In an embodiment, the method of transmitting data without establishing a network according to the present invention may include input data in the frame body of the management frame regardless of the size of the input data.
Here, if the function of the management frame is intended for a probe request or beacon, the device may include data of a size equal to or smaller than the preset number of reference bytes in the vendor specific data field of the frame body, which can be used by a vendor.
Thereafter, the device transmits the management frame to another device at step S430.
Here, the device may transfer the input data to the other device in such a way that the device transmits a beacon signal or a probe request message to the other device.
As a result, the device can transmit data to another device without establishing a network with the other device, thereby enabling fast data transmission and reception.
Alternatively, if it is determined that the size of the input data exceeds the preset number of reference bytes at step 410, the device may establish a network at the device discovery step, the service discovery step and the group formation step and then transmit the input data to the other device over the established network at step S440.
Although the embodiment of the present invention has illustrated the method by which a device transmits data to another device, the reception of data from another device is enabled without establishing a network according to another embodiment of the present invention.
That is, a management frame is received from the other device, and data is read from the received management frame. Here, the reception of the management frame may be performed using at least one of a probe request message and a beacon signal that are received from the other device.
More specifically, since the management frame includes a MAC header, a frame body including data transmitted by the other device, and an FCS/CRC, the device may read data from the vendor specific data field of the frame body.
In accordance with the present invention, the cost of establishing a network can be reduced and thus fast data transmission and reception are enabled.
Furthermore, in accordance with the present invention, the cost of establishing a network can be reduced in an environment in which the users of Wi-Fi P2P devices are moving continuously and thus data can be transmitted faster.
Although the preferred embodiments of the present invention have been disclosed for illustrative purposes, those skilled in the art will appreciate that various modifications, additions and substitutions are possible, without departing from the scope and spirit of the invention as disclosed in the accompanying claims.

Claims

What is claimed is:

1. A method of transmitting data, comprising:

configuring a management frame including data to be transmitted; and

transmitting the configured management frame.

2. The method of claim 1, further comprising determining a size of the data to be transmitted;

wherein the configuring a management frame comprises, if the size of the data to be transmitted satisfies a preset condition, configuring the management frame including the data to be transmitted.
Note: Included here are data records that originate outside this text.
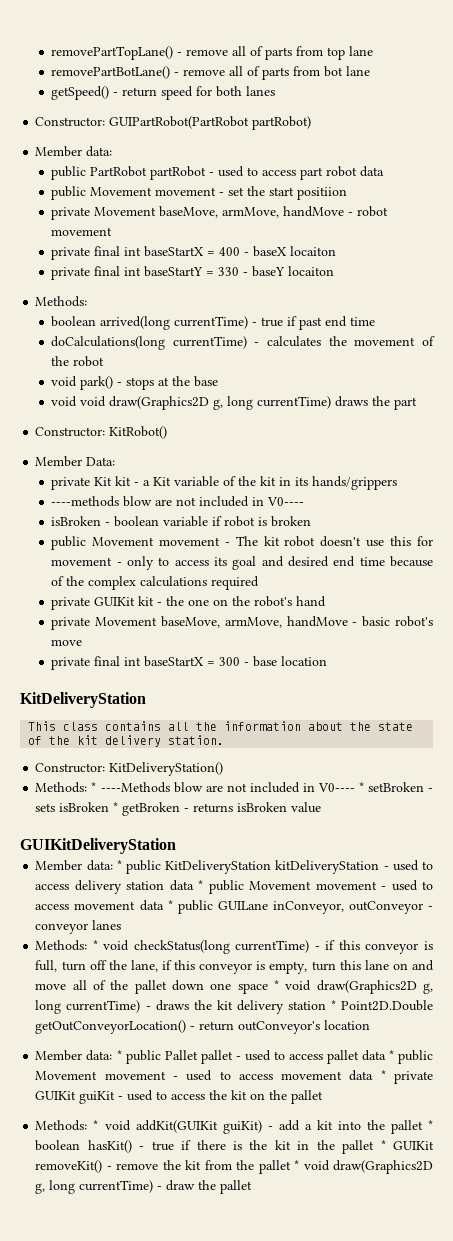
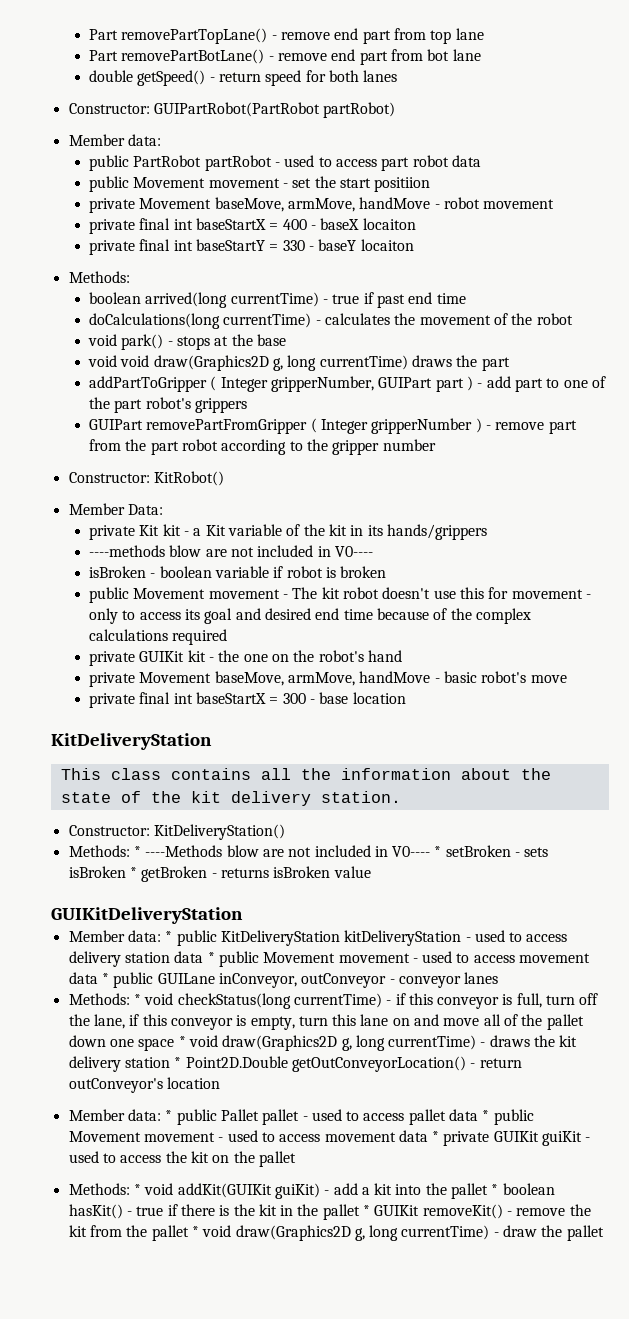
(51, 53) none -> [89,29,119,40] Part
[232,46,293,60] all of parts -> [334,28,391,44] end part
(374, 51) none -> [89,50,119,61] Part
[229,66,290,80] all of parts -> [331,49,388,65] end part
(371, 71) none -> [89,70,134,82] double
(418, 403) none -> [89,376,606,392] [89,397,247,413] [89,418,577,434] [89,439,436,455] // addPartToGripper ( Integer gripperNumber, GUIPart part ) - add part to one of the part robot's grippers // GUIPart removePartFromGripper ( Integer gripperNumber ) - remove part from the part robot according to the gripper number

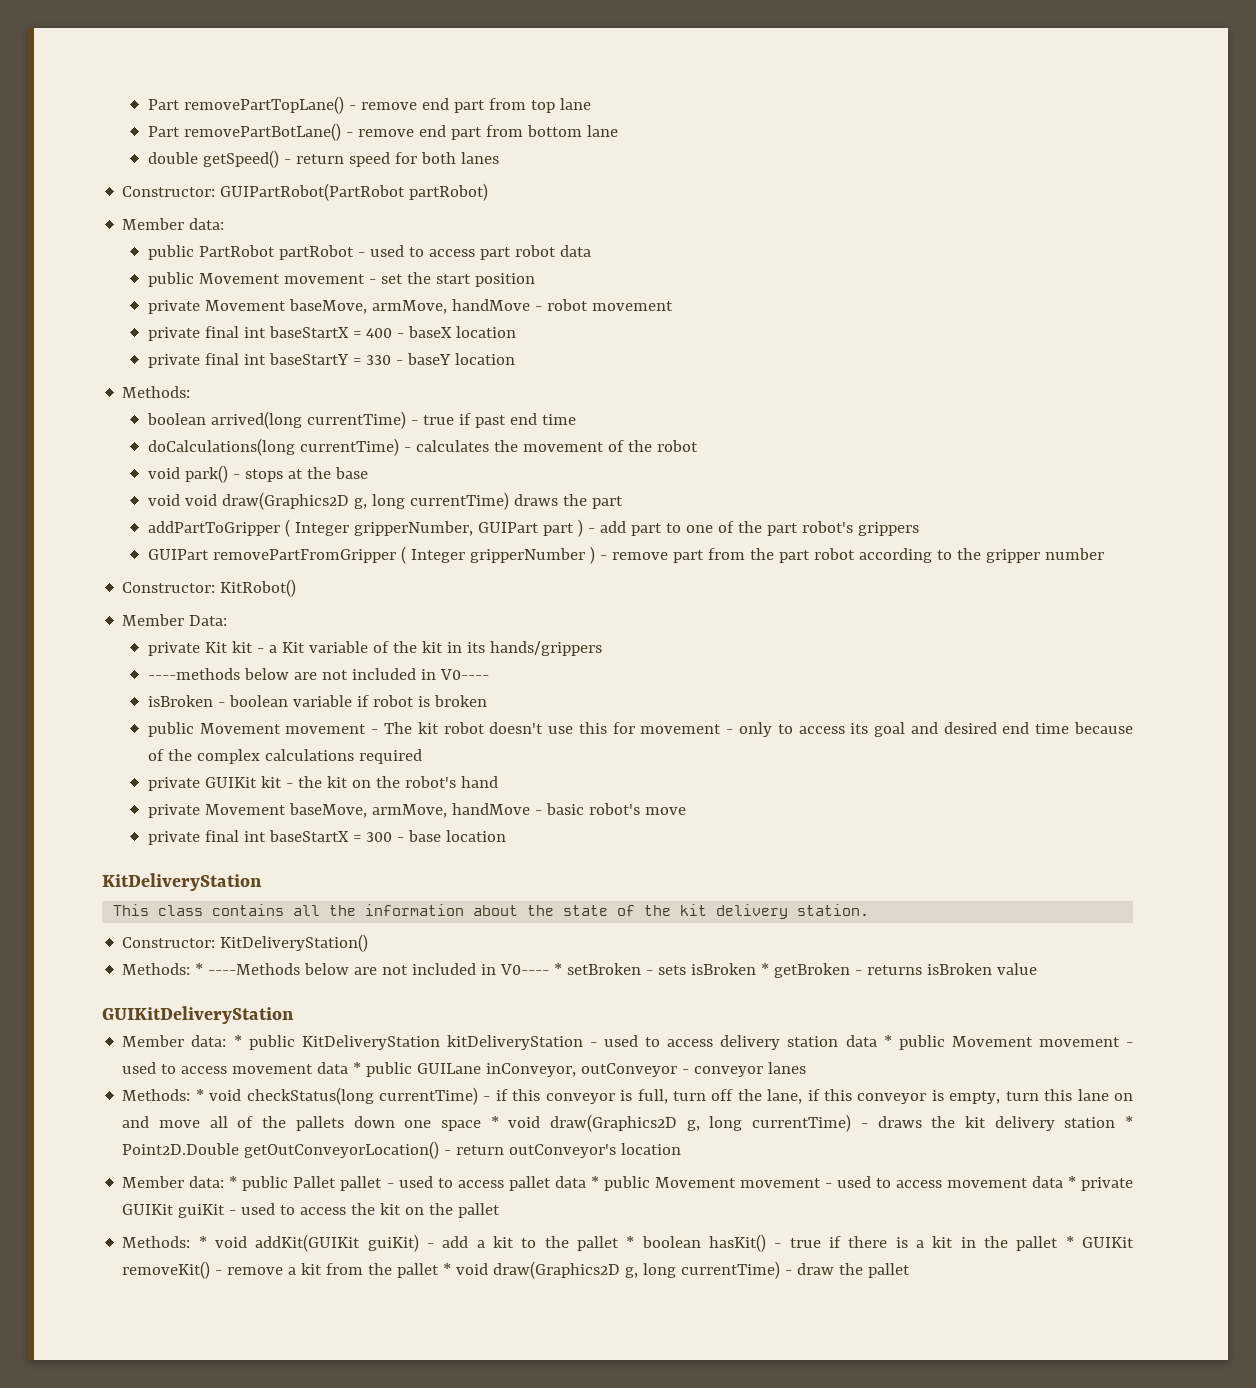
[427,49,450,61] bot -> [526,125,582,137] bottom
[374,177,431,192] positiion -> [474,273,535,287] position
[362,218,416,230] locaiton -> [455,326,516,338] location
[360,239,414,251] locaiton -> [454,353,515,365] location
[169,545,202,557] blow -> [243,668,289,680] below
[243,654,268,662] one -> [326,776,348,788] kit
[226,845,259,857] blow -> [304,963,350,975] below
[546,1014,584,1030] pallet -> [295,1116,344,1131] pallets
[395,1184,422,1195] into -> [521,1238,537,1248] to
[233,1204,255,1216] the -> [916,1240,925,1248] a
[569,1204,591,1216] the -> [288,1267,297,1275] a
3. The method of claim 1, wherein the management frame comprises a Media Access Control (MAC) header, a frame body including the data to be transmitted, and Frame Check Sequence (FCS)/Cyclic Redundancy Check (CRC).

4. The method of claim 3, wherein the configuring a management frame includes the data to be transmitted in a vendor specific data field of the frame body.

5. The method of claim 1, wherein the transmitting the management frame transmits at least one of a probe request message and a beacon signal.

6. A method of receiving data, comprising:

receiving a management frame; and

reading data from the received management frame.

7. The method of claim 6, wherein the receiving a management frame receives at least one of a probe request message and a beacon signal.

8. The method of claim 6, wherein the reading data from the received management frame reads data from a vendor specific data field of a frame body among a MAC header, the frame body including the data, and FCS/CRC that are included in the received management frame.